Notes Rich Text to XHTML: the code
¡Ay, caramba! In my previous post, I talked about finding the Philosopers stone: converting Notes Rich Text files into valid XHTML. The stone turned out to be a mountain. But here's a solution. It is based on a script from Julian Robichaux, but my version probably works for Notes 6.5 or higher only.
How it works
To get the HTML from a Notes RichText field, you have to copy it in another RichText field with the setting: Store contents as HTML and MIME:
I first tried to work directly on a field with this setting as does the IBM blog, but I noticed that in my case, the content of the field itself changed every time I edited it: line breaks were added, table information was lost, etc.
So I went for the same solution as Julian Robichaux and BlogSphere: creating a separate document with a copy of the RichText field and shaking it about until it spitted out the required HTML.
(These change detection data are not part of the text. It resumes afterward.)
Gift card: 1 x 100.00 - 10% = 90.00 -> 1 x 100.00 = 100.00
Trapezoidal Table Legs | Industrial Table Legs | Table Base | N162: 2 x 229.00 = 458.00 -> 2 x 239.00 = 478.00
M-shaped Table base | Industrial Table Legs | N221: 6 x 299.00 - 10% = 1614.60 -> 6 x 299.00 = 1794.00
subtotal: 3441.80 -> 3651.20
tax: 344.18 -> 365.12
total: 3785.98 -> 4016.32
This separate document serves later also as a ghost document to retrieve the inline images. I didn't find another way to do it.
The Form code
All the code is in a LotusScript library, which you have to include in the (Globals)Document Options of the form:
Option Public
Option Declare
Use "HtmlEngine"
The conversion itself is triggered in the Document PostSave event:
Sub PostSave(Source As Notesuidocument)
Dim s As New NotesSession
Dim thisdb As NotesDatabase
Dim thisdoc As NotesDocument
Dim html As String
Set thisdb = s.CurrentDatabase
Set thisdoc = source.Document
html=convertRichText(thisDoc,"Body",source.FieldGetText("DbPath"))
Call thisDoc.ReplaceItemValue("HtmlBody",html)
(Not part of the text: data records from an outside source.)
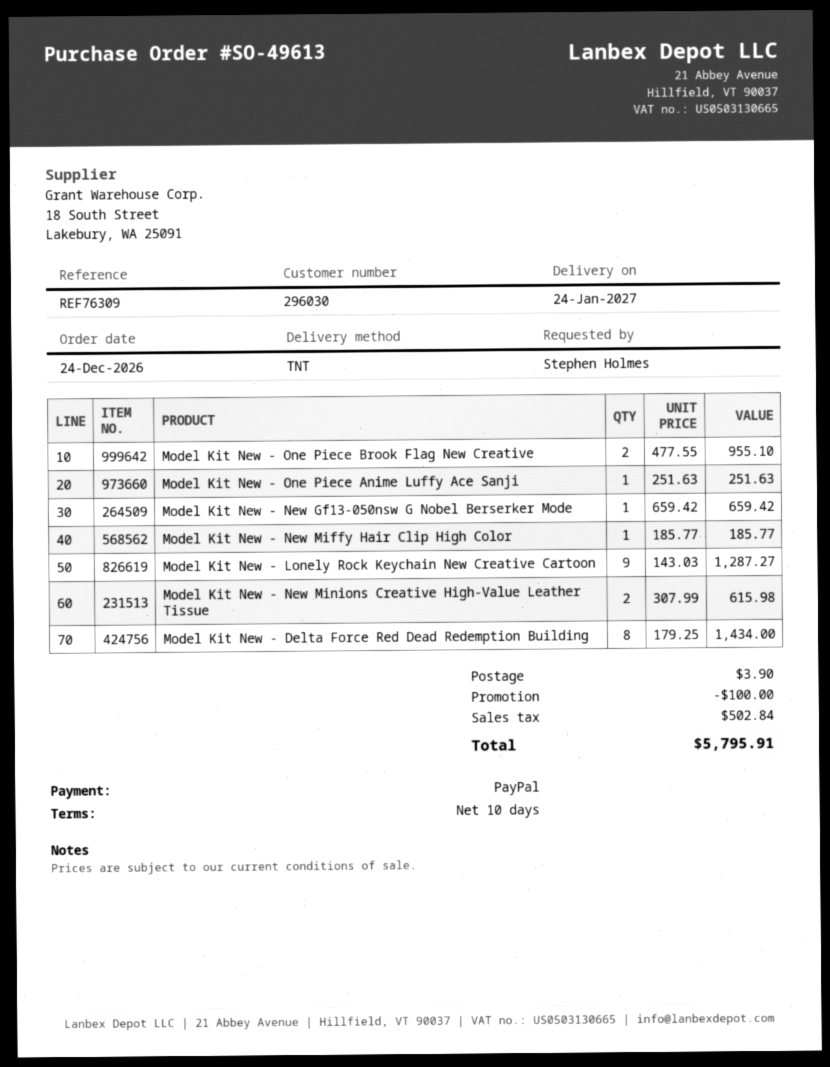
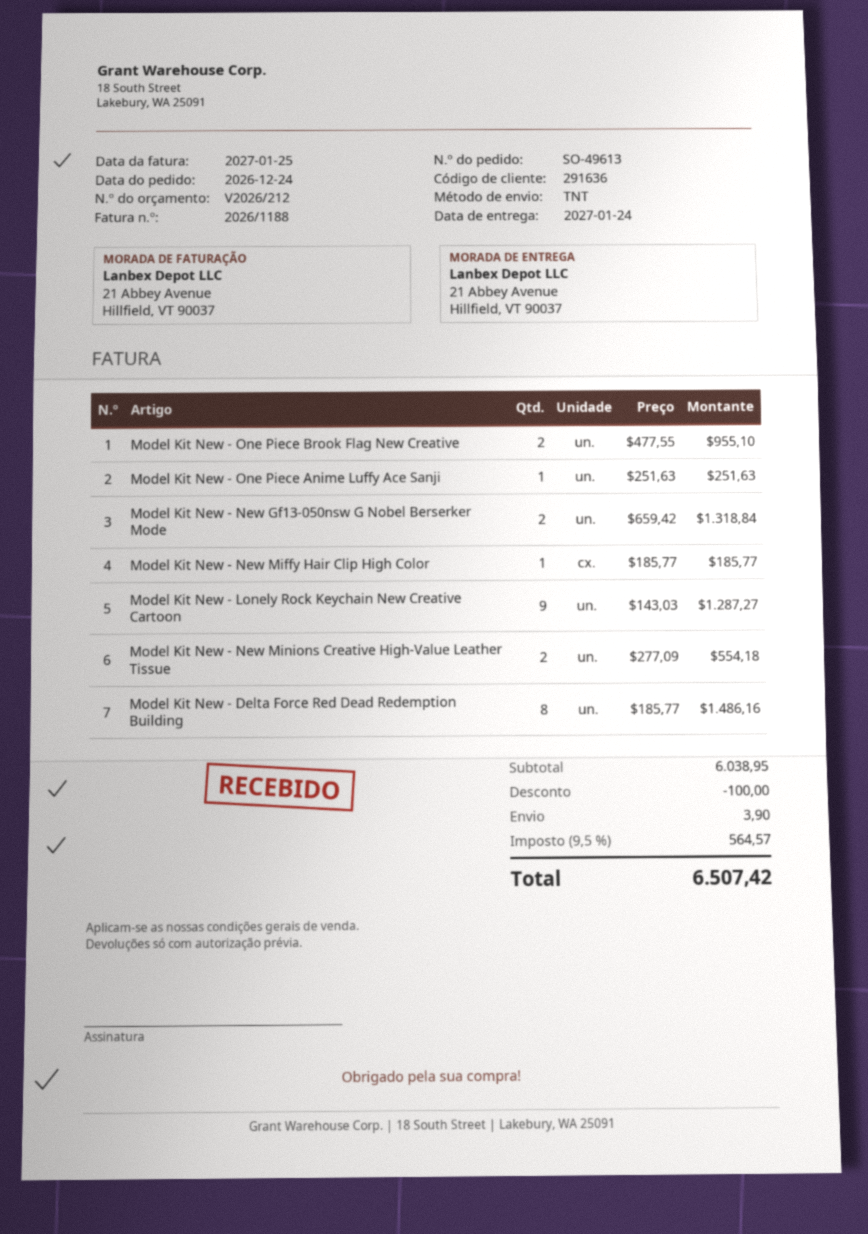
customer number: 296030 -> 291636
Model Kit New - New Gf13-050nsw G Nobel Berserker Mode: 1 x 659.42 = 659.42 -> 2 x 659.42 = 1318.84
Model Kit New - New Minions Creative High-Value Leather Tissue: 2 x 307.99 = 615.98 -> 2 x 277.09 = 554.18
Model Kit New - Delta Force Red Dead Redemption Building: 8 x 179.25 = 1434.00 -> 8 x 185.77 = 1486.16
tax: 502.84 -> 564.57
total: 5795.91 -> 6507.42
Call thisDoc.Save(True,True)
Call source.Reload
End Sub
The transformation script
The function convertRichText in the HtmlEngine library first copies the field in the convert document. Next it gets the HTML from, and then it converts the image tags.
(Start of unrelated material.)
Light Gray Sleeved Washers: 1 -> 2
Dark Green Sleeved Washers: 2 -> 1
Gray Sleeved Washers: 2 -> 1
Function convertRichText(doc As NotesDocument, Byval fieldName As String,Byval dbPath As String) As String
On Error Goto catch
Dim session As New NotesSession
Dim mText As String
Dim db As NotesDatabase
Dim newDoc As NotesDocument
Dim noteID As String
Dim currentSessionMimeSetting As Integer
Dim rtitem As NotesRichTextItem
Dim rtitem2 As NotesRichTextItem
Dim docItem As NotesItem
Dim mimeItem As NotesItem
Dim mime As NotesMIMEEntity
Dim child As NotesMIMEEntity
Dim imgTag As String
Dim altTag As String
Dim imgCount As Integer
Dim x As Integer
Dim y As Integer
Dim z As Integer
Set rtitem=doc.GetFirstItem(fieldName)
If (rtitem Is Nothing) Then
Exit Function
End If
' Get the convert document or create a new one if necessary
currentSessionMimeSetting = session.ConvertMime
session.ConvertMime=True
Set db = session.CurrentDatabase
If doc.MimeDocId(0)>"" Then
Set newDoc=db.GetDocumentByid(doc.MimeDocId(0) & "")
End If
If newDoc Is Nothing Then
Set newDoc=New NotesDocument(db)
newDoc.Form=CONVERTMIMEFORM
Else
While newDoc.HasItem(FieldName)
newDoc.RemoveItem(FieldName)
Wend
End If
newDoc.subject=doc.subject(0) & " - images"
Set rtitem2=New NotesRichTextItem(newDoc, FieldName)
Call rtitem2.AppendRTItem(rtitem)
Call newDoc.Save(True, True)
noteId=RefreshDocFields(newDoc)
doc.MimeDocId=noteId
Set newDoc=Nothing
' Get the HTML
session.ConvertMime=False
Set newDoc=db.GetDocumentById(noteID)
Set mimeItem=newDoc.GetFirstItem(FieldName)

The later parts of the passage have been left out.